(Records drawn from a dataset)
━━━━━━━━━━
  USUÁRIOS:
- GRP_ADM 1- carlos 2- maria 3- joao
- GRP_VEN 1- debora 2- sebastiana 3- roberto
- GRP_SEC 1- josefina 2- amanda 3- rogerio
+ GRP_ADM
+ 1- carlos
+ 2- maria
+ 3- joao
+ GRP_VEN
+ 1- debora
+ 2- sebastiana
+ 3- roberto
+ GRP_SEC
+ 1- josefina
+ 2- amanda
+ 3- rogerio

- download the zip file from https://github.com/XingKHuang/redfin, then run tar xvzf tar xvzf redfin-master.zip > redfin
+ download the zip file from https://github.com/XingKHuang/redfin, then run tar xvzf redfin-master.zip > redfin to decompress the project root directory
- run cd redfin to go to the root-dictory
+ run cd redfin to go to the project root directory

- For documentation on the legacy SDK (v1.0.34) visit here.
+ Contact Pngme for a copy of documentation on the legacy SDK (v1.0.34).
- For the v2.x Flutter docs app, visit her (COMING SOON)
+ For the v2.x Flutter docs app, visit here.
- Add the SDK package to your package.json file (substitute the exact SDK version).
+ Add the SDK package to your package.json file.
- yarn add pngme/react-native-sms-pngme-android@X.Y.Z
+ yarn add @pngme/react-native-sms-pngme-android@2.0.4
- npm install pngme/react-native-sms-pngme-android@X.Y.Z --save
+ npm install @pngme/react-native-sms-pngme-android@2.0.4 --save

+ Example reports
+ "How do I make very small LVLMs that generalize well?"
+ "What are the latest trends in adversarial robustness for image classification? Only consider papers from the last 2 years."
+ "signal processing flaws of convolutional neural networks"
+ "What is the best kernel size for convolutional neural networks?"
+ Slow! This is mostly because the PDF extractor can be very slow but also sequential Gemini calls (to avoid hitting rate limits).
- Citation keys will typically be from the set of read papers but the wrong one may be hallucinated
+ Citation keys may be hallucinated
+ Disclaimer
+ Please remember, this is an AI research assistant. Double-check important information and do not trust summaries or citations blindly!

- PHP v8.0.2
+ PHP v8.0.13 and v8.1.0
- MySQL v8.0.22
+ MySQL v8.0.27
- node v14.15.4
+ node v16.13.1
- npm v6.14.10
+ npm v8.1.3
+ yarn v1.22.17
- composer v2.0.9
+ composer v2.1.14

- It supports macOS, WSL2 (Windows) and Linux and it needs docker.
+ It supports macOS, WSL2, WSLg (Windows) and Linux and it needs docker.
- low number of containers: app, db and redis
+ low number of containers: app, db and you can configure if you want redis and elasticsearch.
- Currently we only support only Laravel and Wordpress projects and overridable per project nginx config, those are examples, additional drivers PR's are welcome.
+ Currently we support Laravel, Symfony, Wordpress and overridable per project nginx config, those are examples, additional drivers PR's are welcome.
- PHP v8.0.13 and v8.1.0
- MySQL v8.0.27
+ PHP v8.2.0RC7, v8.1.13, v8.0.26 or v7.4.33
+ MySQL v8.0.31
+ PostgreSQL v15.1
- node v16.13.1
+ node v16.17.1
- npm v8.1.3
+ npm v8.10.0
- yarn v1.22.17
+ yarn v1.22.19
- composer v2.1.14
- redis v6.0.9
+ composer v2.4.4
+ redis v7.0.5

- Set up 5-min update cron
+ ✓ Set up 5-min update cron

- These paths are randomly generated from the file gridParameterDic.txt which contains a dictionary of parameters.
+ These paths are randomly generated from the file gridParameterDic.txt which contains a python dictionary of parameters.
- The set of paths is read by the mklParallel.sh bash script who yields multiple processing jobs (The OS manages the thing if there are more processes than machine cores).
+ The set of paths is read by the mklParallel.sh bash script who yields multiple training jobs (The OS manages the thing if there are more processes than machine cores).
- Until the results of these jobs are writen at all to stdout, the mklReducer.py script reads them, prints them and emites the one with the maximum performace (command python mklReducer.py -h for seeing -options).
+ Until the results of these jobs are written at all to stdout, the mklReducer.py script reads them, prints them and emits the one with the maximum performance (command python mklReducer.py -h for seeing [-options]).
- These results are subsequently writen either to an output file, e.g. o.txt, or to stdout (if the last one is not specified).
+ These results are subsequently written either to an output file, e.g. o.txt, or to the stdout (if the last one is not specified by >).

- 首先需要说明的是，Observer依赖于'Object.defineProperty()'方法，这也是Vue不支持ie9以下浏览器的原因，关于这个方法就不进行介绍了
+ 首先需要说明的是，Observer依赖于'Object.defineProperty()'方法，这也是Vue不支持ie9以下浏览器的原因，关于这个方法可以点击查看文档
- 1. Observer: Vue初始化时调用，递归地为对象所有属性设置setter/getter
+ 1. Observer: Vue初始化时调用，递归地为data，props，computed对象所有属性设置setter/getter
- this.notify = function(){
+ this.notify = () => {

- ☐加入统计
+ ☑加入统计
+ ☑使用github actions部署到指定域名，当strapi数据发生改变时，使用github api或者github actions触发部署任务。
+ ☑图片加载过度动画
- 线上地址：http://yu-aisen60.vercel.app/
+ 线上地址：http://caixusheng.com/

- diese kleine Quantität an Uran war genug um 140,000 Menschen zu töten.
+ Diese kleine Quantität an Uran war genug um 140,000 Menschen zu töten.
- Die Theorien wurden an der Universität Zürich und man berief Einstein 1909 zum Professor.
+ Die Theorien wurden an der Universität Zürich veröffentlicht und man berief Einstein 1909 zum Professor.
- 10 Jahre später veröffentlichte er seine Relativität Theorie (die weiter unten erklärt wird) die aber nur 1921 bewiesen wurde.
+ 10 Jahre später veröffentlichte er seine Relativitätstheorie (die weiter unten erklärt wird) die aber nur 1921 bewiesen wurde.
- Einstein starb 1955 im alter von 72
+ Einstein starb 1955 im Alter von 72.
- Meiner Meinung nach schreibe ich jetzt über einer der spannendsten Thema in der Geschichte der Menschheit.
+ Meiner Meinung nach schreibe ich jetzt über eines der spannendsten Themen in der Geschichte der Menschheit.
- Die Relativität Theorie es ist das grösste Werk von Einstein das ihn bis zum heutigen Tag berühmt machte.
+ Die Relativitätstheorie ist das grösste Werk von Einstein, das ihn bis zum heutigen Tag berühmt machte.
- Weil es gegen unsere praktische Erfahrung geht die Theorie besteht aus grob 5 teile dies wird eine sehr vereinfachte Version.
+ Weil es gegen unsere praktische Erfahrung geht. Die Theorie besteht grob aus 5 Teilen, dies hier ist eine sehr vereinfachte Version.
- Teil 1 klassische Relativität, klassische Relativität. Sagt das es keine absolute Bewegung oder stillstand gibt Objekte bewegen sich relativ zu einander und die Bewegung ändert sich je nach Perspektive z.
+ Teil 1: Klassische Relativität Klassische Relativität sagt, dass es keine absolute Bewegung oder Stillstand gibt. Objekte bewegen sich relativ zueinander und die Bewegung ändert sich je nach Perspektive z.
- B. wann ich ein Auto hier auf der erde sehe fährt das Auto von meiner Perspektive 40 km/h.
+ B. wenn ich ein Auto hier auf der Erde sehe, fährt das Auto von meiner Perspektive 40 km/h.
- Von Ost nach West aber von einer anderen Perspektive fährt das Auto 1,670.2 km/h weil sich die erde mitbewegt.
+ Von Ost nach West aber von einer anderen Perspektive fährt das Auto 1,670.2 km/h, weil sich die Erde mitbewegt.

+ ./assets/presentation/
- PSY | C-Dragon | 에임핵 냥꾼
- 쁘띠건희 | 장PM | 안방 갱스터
━━━━━━━━━━
● **WORK REQUEST**: Please find, in the entries above, every line where "defineProperty" occurs, and copy it.

● **PROBLEM SOLUTION**:
- 首先需要说明的是，Observer依赖于'Object.defineProperty()'方法，这也是Vue不支持ie9以下浏览器的原因，关于这个方法就不进行介绍了
+ 首先需要说明的是，Observer依赖于'Object.defineProperty()'方法，这也是Vue不支持ie9以下浏览器的原因，关于这个方法可以点击查看文档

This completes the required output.